WHAT YOU WILL DO.
The listing below is to be copied exactly, with pictures excluded.

Top of GIVEN RECORDS

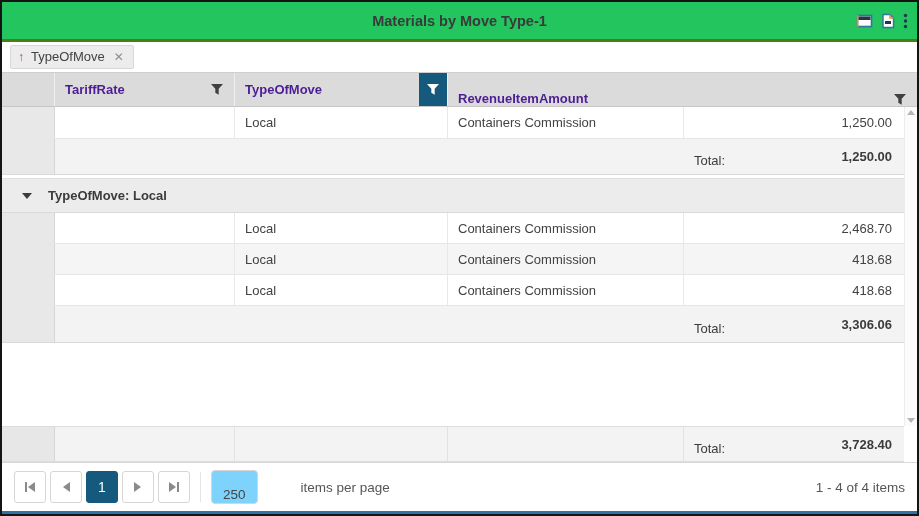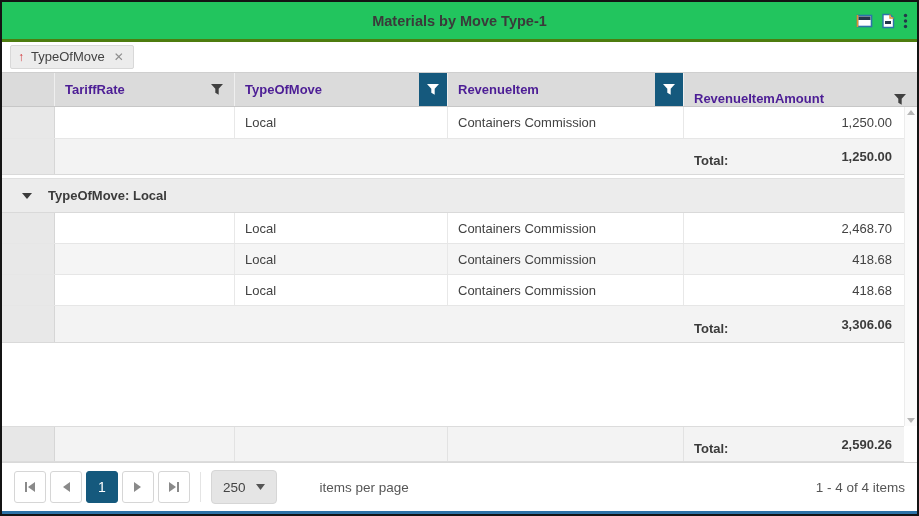--- a/index.html
+++ b/index.html
@@ -119,21 +119,21 @@
     background:#f3f3f3;
     border-bottom:1px solid #d9d9d9;
     font-size:13px; color:#3b3b3b;
   }
   .group-footer-row .cell { border-right:1px solid transparent; }
   .group-footer-row .cell.hier { background:#e8e8e8; border-right:1px solid #d6d6d6; }
   .footer-amount {
     display:flex; align-items:center; justify-content:space-between;
     padding:0 12px 0 10px;
   }
-  .footer-amount .t-label { font-weight:bold;margin-top:8px; }
+  .footer-amount .t-label { font-weight:normal;margin-top:8px; }
   .footer-amount .t-value { font-weight:bold; }
 
   .empty-space { flex:1; background:#fff; }
 
   .grand-footer-row {
     height:36px; flex:0 0 36px;
     width:902px;
     display:flex; align-items:stretch;
     background:#f3f3f3;
     border-top:1px solid #dcdcdc;
@@ -173,24 +173,24 @@
   }
   .pg-btn.current {
     background:var(--accent,#15597d);
     border-color:var(--accent,#15597d);
     color:#fff; font-size:14px;
   }
   .pager-sep { width:1px; height:30px; background:#e4e4e4; margin:0 10px 0 6px; }
   .page-size {
     height:31px;
     border:1px solid #d6d6d6; border-radius:4px;
-    background:#e5e5e5;
+    background:#7dd3fc;
     display:flex; align-items:center; gap:10px;
     padding:16px 11px;
-    color:#444; cursor:pointer;
+    color:#444; cursor:pointer;flex-direction:column;
   }
   .items-label { margin-left:11px;padding-left:32px; }
   .pager-info { margin-left:auto; color:#565656; }
 
   .accent-line { flex:0 0 3px; background:var(--bottom-accent,#2d73a8); }
 </style>
 </head>
 <body>
 
 <div class="window">
@@ -244,28 +244,20 @@
 
     <div class="hcell w-c2">
       <span>TypeOfMove</span>
       <span class="funnel-active">
         <svg width="14" height="13" viewBox="0 0 14 13">
             <path d="M1 1h12L8.7 5.8v6L5.3 9.7V5.8L1 1z" fill="#ffffff"></path>
           </svg>
       </span>
     </div>
 
-    <div class="hcell w-c3">
-      <span>RevenueItem</span>
-      <span class="funnel-active">
-        <svg width="14" height="13" viewBox="0 0 14 13">
-            <path d="M1 1h12L8.7 5.8v6L5.3 9.7V5.8L1 1z" fill="#ffffff"></path>
-          </svg>
-      </span>
-    </div>
 
     <div class="hcell w-c4">
       <span>RevenueItemAmount</span>
       <span class="funnel-plain">
         <svg width="14" height="13" viewBox="0 0 14 13">
             <path d="M1 1h12L8.7 5.8v6L5.3 9.7V5.8L1 1z" fill="#404040"></path>
           </svg>
       </span>
     </div>
   </div>
@@ -341,21 +333,21 @@
 
     <div class="empty-space"></div>
 
     <div class="grand-footer-row">
       <div class="cell hier w-hier"></div>
       <div class="cell w-c1"></div>
       <div class="cell w-c2"></div>
       <div class="cell w-c3"></div>
       <div class="footer-amount w-c4">
         <span class="t-label">Total:</span>
-        <span class="t-value">2,590.26</span>
+        <span class="t-value">3,728.40</span>
       </div>
     </div>
 
     <div class="vscroll">
       <span class="vs-arrow">
         <svg width="8" height="5" viewBox="0 0 8 5">
             <path d="M0 5h8L4 0z" fill="#b5b5b5"></path>
           </svg>
       </span>
       <span class="vs-arrow">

Bottom of GIVEN RECORDS

PROBLEM SOLUTION.
--- a/index.html
+++ b/index.html
@@ -119,21 +119,21 @@
     background:#f3f3f3;
     border-bottom:1px solid #d9d9d9;
     font-size:13px; color:#3b3b3b;
   }
   .group-footer-row .cell { border-right:1px solid transparent; }
   .group-footer-row .cell.hier { background:#e8e8e8; border-right:1px solid #d6d6d6; }
   .footer-amount {
     display:flex; align-items:center; justify-content:space-between;
     padding:0 12px 0 10px;
   }
-  .footer-amount .t-label { font-weight:bold;margin-top:8px; }
+  .footer-amount .t-label { font-weight:normal;margin-top:8px; }
   .footer-amount .t-value { font-weight:bold; }
 
   .empty-space { flex:1; background:#fff; }
 
   .grand-footer-row {
     height:36px; flex:0 0 36px;
     width:902px;
     display:flex; align-items:stretch;
     background:#f3f3f3;
     border-top:1px solid #dcdcdc;
@@ -173,24 +173,24 @@
   }
   .pg-btn.current {
     background:var(--accent,#15597d);
     border-color:var(--accent,#15597d);
     color:#fff; font-size:14px;
   }
   .pager-sep { width:1px; height:30px; background:#e4e4e4; margin:0 10px 0 6px; }
   .page-size {
     height:31px;
     border:1px solid #d6d6d6; border-radius:4px;
-    background:#e5e5e5;
+    background:#7dd3fc;
     display:flex; align-items:center; gap:10px;
     padding:16px 11px;
-    color:#444; cursor:pointer;
+    color:#444; cursor:pointer;flex-direction:column;
   }
   .items-label { margin-left:11px;padding-left:32px; }
   .pager-info { margin-left:auto; color:#565656; }
 
   .accent-line { flex:0 0 3px; background:var(--bottom-accent,#2d73a8); }
 </style>
 </head>
 <body>
 
 <div class="window">
@@ -244,28 +244,20 @@
 
     <div class="hcell w-c2">
       <span>TypeOfMove</span>
       <span class="funnel-active">
         <svg width="14" height="13" viewBox="0 0 14 13">
             <path d="M1 1h12L8.7 5.8v6L5.3 9.7V5.8L1 1z" fill="#ffffff"></path>
           </svg>
       </span>
     </div>
 
-    <div class="hcell w-c3">
-      <span>RevenueItem</span>
-      <span class="funnel-active">
-        <svg width="14" height="13" viewBox="0 0 14 13">
-            <path d="M1 1h12L8.7 5.8v6L5.3 9.7V5.8L1 1z" fill="#ffffff"></path>
-          </svg>
-      </span>
-    </div>
 
     <div class="hcell w-c4">
       <span>RevenueItemAmount</span>
       <span class="funnel-plain">
         <svg width="14" height="13" viewBox="0 0 14 13">
             <path d="M1 1h12L8.7 5.8v6L5.3 9.7V5.8L1 1z" fill="#404040"></path>
           </svg>
       </span>
     </div>
   </div>
@@ -341,21 +333,21 @@
 
     <div class="empty-space"></div>
 
     <div class="grand-footer-row">
       <div class="cell hier w-hier"></div>
       <div class="cell w-c1"></div>
       <div class="cell w-c2"></div>
       <div class="cell w-c3"></div>
       <div class="footer-amount w-c4">
         <span class="t-label">Total:</span>
-        <span class="t-value">2,590.26</span>
+        <span class="t-value">3,728.40</span>
       </div>
     </div>
 
     <div class="vscroll">
       <span class="vs-arrow">
         <svg width="8" height="5" viewBox="0 0 8 5">
             <path d="M0 5h8L4 0z" fill="#b5b5b5"></path>
           </svg>
       </span>
       <span class="vs-arrow">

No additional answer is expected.